(RECORD EXTRACTS begins)

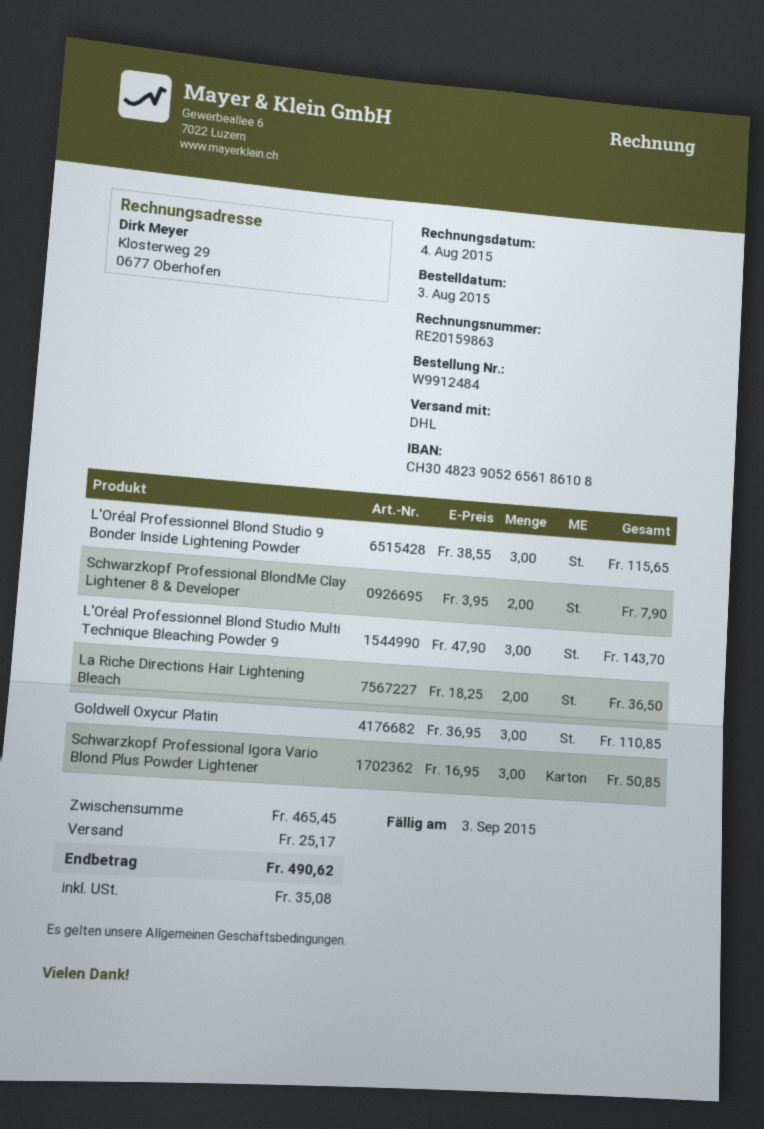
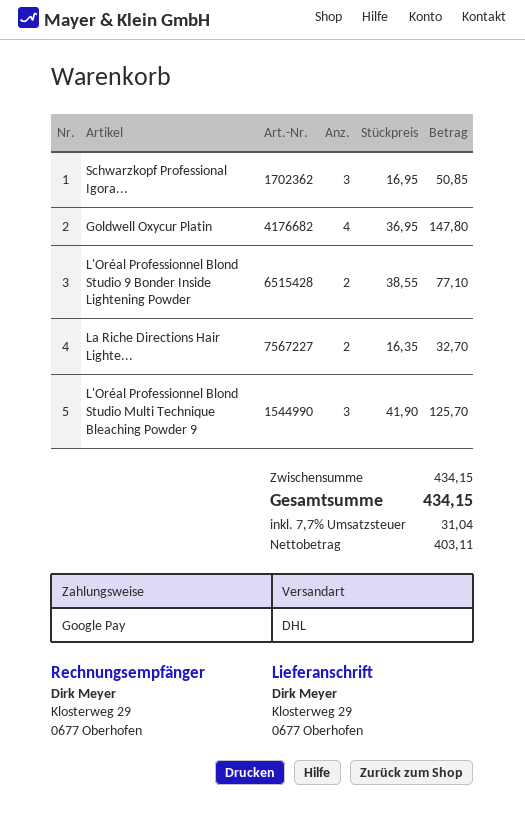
L'Oréal Professionnel Blond Studio 9 Bonder Inside Lightening Powder: 3 x 38.55 = 115.65 -> 2 x 38.55 = 77.10
Schwarzkopf Professional BlondMe Clay Lightener 8 & Developer: 2 x 3.95 = 7.90 -> none
L'Oréal Professionnel Blond Studio Multi Technique Bleaching Powder 9: 3 x 47.90 = 143.70 -> 3 x 41.90 = 125.70
La Riche Directions Hair Lightening Bleach: 2 x 18.25 = 36.50 -> 2 x 16.35 = 32.70
Goldwell Oxycur Platin: 3 x 36.95 = 110.85 -> 4 x 36.95 = 147.80
subtotal: 465.45 -> 434.15
shipping: 25.17 -> none
tax: 35.08 -> 31.04
total: 490.62 -> 434.15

(RECORD EXTRACTS ends)

Give again only the lines starting at the one that contains "L'Oréal Professionnel Blond Studio Multi" and running to the end of the data.

L'Oréal Professionnel Blond Studio Multi Technique Bleaching Powder 9: 3 x 47.90 = 143.70 -> 3 x 41.90 = 125.70
La Riche Directions Hair Lightening Bleach: 2 x 18.25 = 36.50 -> 2 x 16.35 = 32.70
Goldwell Oxycur Platin: 3 x 36.95 = 110.85 -> 4 x 36.95 = 147.80
subtotal: 465.45 -> 434.15
shipping: 25.17 -> none
tax: 35.08 -> 31.04
total: 490.62 -> 434.15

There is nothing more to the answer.